Drew Barrymore loves meatless chicken
Barrymore grew up in California and was a vegetarian throughout her childhood, during which she played her iconic role of “Gertie” in cult classic 1982 film E.T.: The Extra-Terrestrial. While Barrymore went vegan for some time, she began eating meat again at age 26. She struggled finding alternatives during the early days of the plant-based movement and is overjoyed that meatless products have come such a long way.
While Barrymore currently does not have plans to go vegan—and identifies as a person who is eating “more and more vegetarian”—she is excited about incorporating chicken, by way of Quorn products, back into her life. “Twenty years ago, being vegan … there was nothing available. I could be a vegetarian but could not handle being a vegan,” Barrymore said. “Whereas, you can be a vegan much more conveniently now. I’m so impressed with what the world has done in these last few years.”
Since discovering Quorn, Barrymore has used its various products to create family-friendly meals. Last Thanksgiving, Barrymore’s centerpiece was Quorn’s meatless roast, which she enjoys off-season sliced in medallions. While many of Quorn’s products contain egg whites, it has greatly expanded its selection of vegan meats, including its newly launched Vegan Meatless Pineapple Chipotle ChiQin Dippers. “This is about a viable option that is delicious and doesn’t make you miss meat,” she noted.

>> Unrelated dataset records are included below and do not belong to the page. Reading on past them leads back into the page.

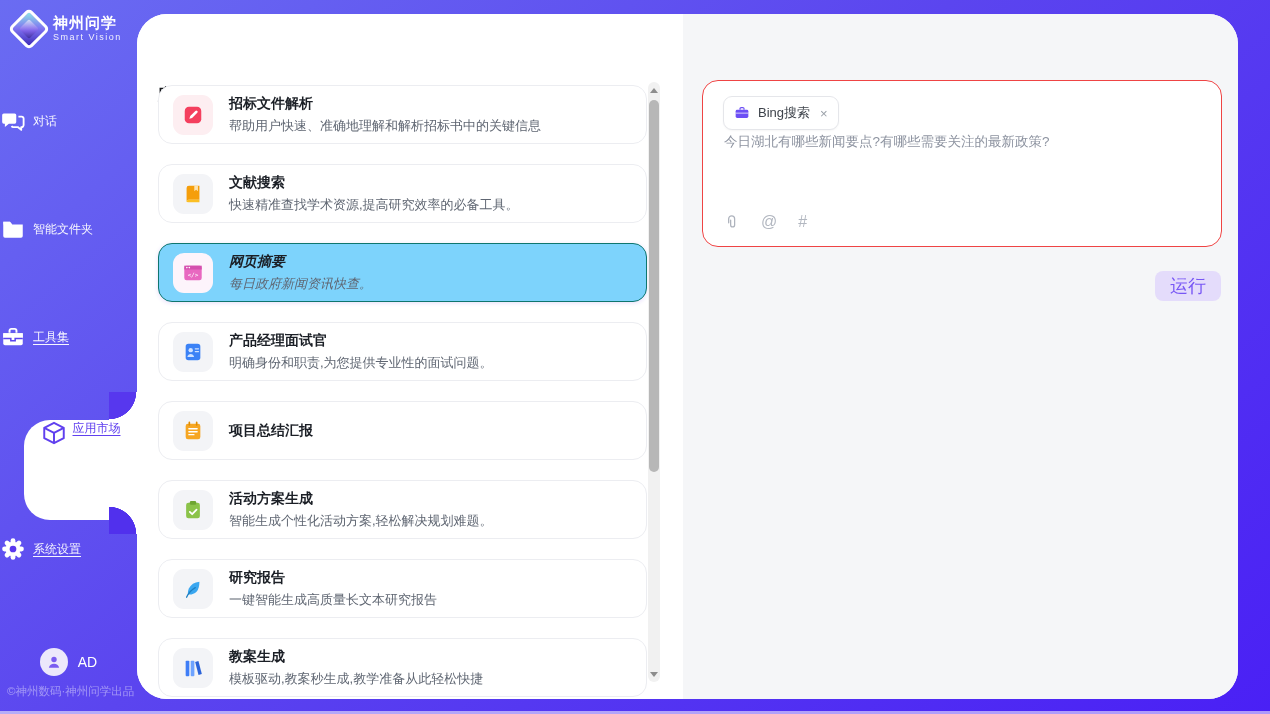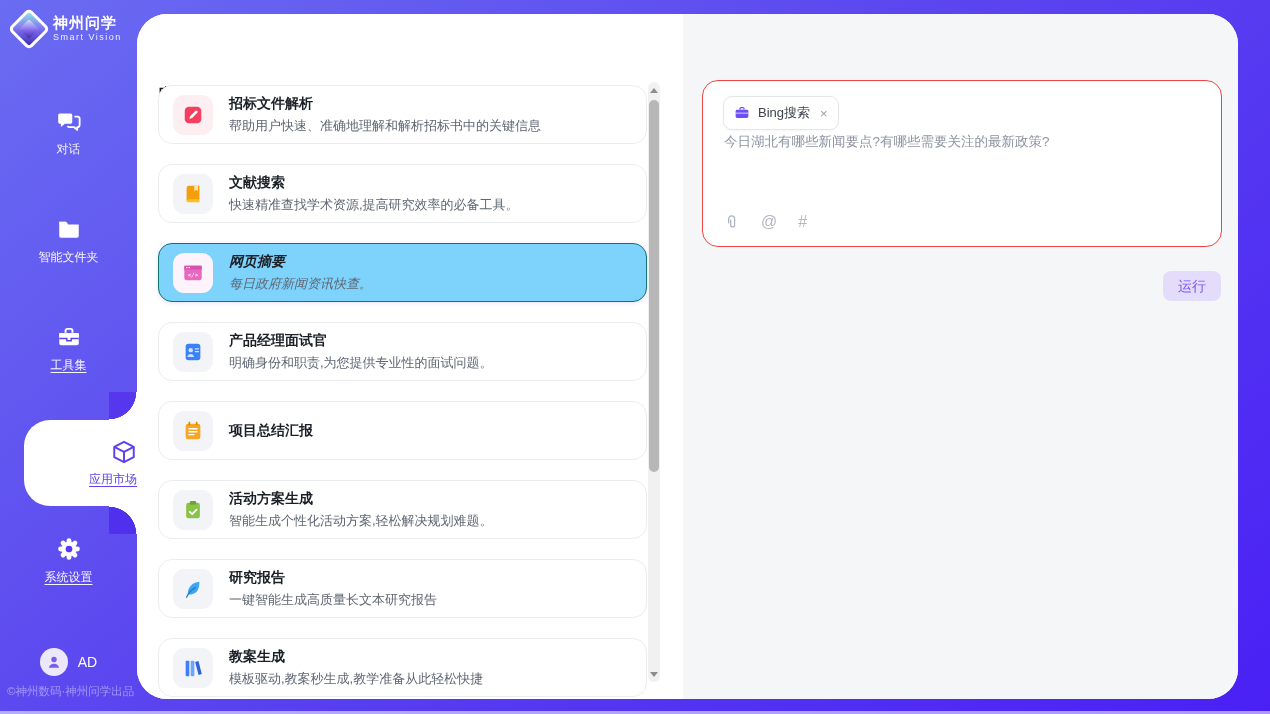"对话" .nav-item { flex-direction: column -> row }
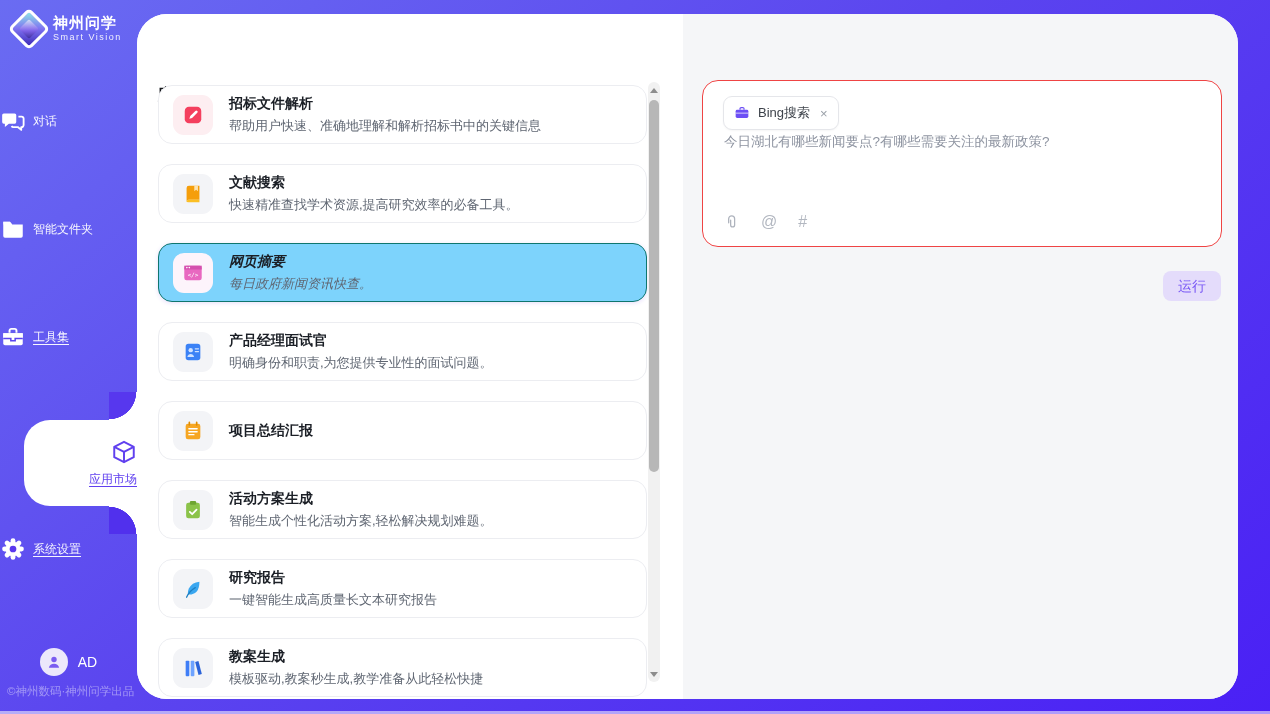"运行" .run-button { font-size: 14px -> 18px }
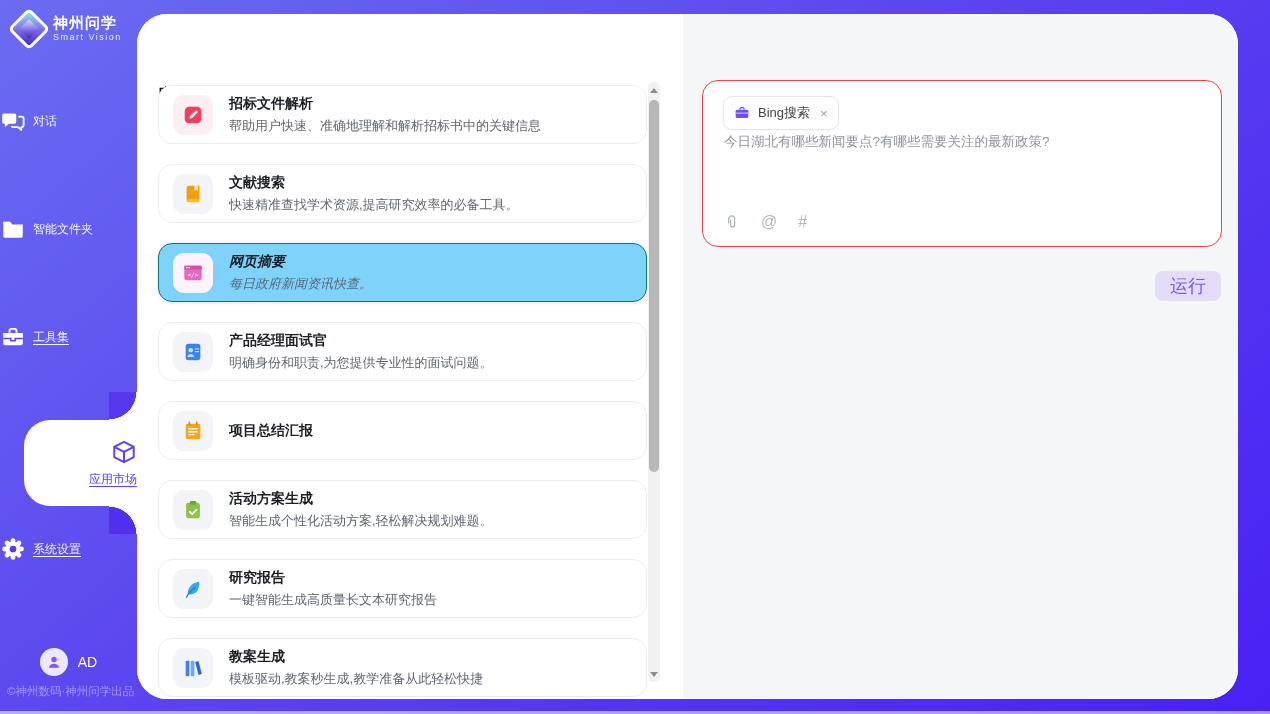"应用市场" .active-bubble { align-items: flex-end -> flex-start; flex-direction: column -> row; height: 86px -> 100px }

Barrymore hopes by partnering with Quorn, she can make meatless eating more accessible and sees the partnership as another way that she can make a positive impact on the world. In 2007, Barrymore became an Ambassador Against Hunger for the United Nations World Food Programme (WFP), a role in which she uses her fame to help feed children in poor countries. She is currently helping humanitarian chef José Andrés fundraise for hunger relief efforts through his organization World Central Kitchen, which works to deliver food to people in disaster-stricken areas and has been focusing on feeding victims of war in Ukraine.
“Food is an undivisive thing that brings people together and doesn’t drive them apart; it’s a need and it’s a privilege and it’s a luxury. And I just want to be coming at this with all of those tones in mind,” she said about her partnership with Quorn. “We have a mission here and we want to take this to a place where we’re doing something of real substance.”
Barrymore teased that Quorn will soon announce a new philanthropic arm, details of which VegNews will share once they are available.
Drew Barrymore is fascinated with mycoprotein
While most meatless chicken is plant-based, Quorn’s is made with fungi-based mycoprotein. To educate consumers about this type of protein, Barrymore recently appeared in a new animated short in which she plays “Professor Barrymore” while explaining the wonders of mycoprotein. For nearly 40 years, Quorn has been making its meatless products using microbial fermentation—a process that has been used to make a variety of goods such as beer and bread. This process is now coming into the spotlight as a sustainable alternative to producing animal products.
A growing body of research has shown that creating protein in this way is far more environmentally friendly than raising animals for food. Last week, a study released by Potsdam Institute for Climate Impact Research (PIK) used computer modeling to find that replacing just 20 percent of the world’s beef with fungi-based protein would result in slashing deforestation by 50 percent by 2025.
And harnessing the potential of the fungi universe, which includes mycelium (mushroom root systems), has vast implications for other industries, too. Companies around the world are working to make everything from animal-free leather to compostable packaging to vegan bacon using these incredible life forms.
“I have faith that this is the next great resource,” Barrymore said about the potential of fungi. “This is bigger than I realize right now and I want to explore that and take it all the way.”